WHAT TO WORK ON: Your answer must be an exact copy of the records, with no pictures included.

PROVIDED ENTRIES:
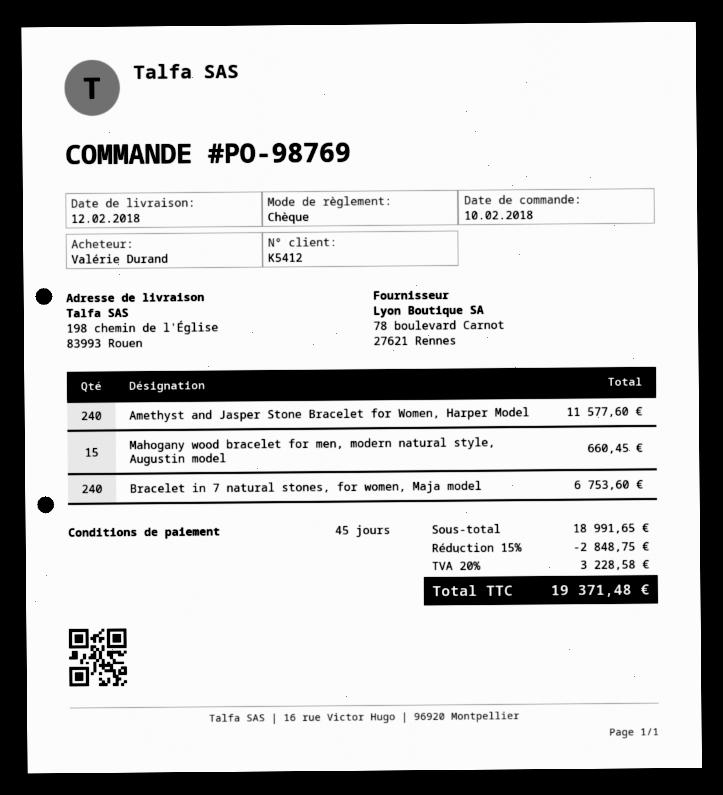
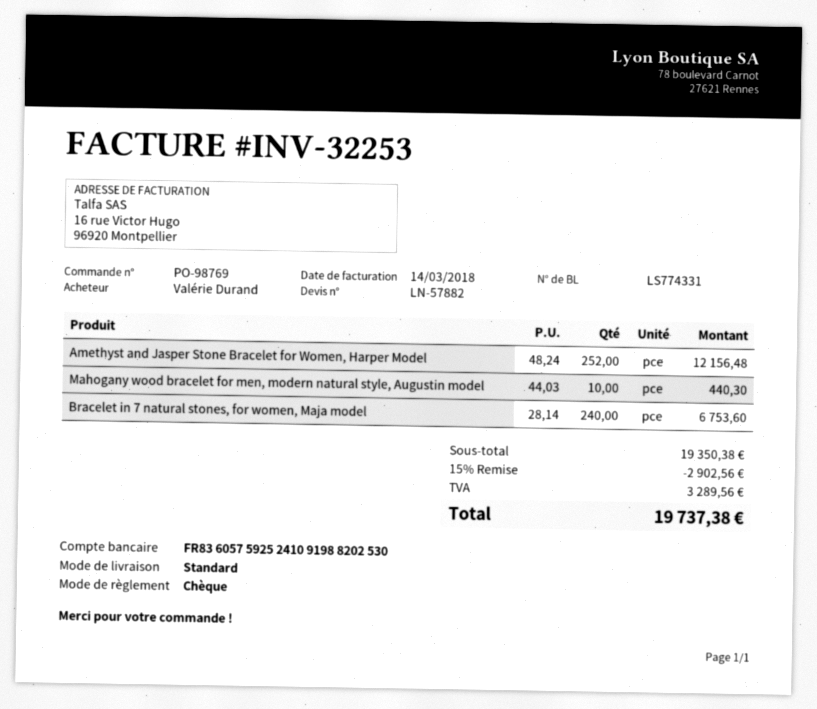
Amethyst and Jasper Stone Bracelet for Women, Harper Model: 240 for 11577.60 -> 252 for 12156.48
Mahogany wood bracelet for men, modern natural style, Augustin model: 15 for 660.45 -> 10 for 440.30
subtotal: 18991.65 -> 19350.38
discount: 15% = 2848.75 -> 15% = 2902.56
tax: 3228.58 -> 3289.56
total: 19371.48 -> 19737.38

SOLUTION:
Amethyst and Jasper Stone Bracelet for Women, Harper Model: 240 for 11577.60 -> 252 for 12156.48
Mahogany wood bracelet for men, modern natural style, Augustin model: 15 for 660.45 -> 10 for 440.30
subtotal: 18991.65 -> 19350.38
discount: 15% = 2848.75 -> 15% = 2902.56
tax: 3228.58 -> 3289.56
total: 19371.48 -> 19737.38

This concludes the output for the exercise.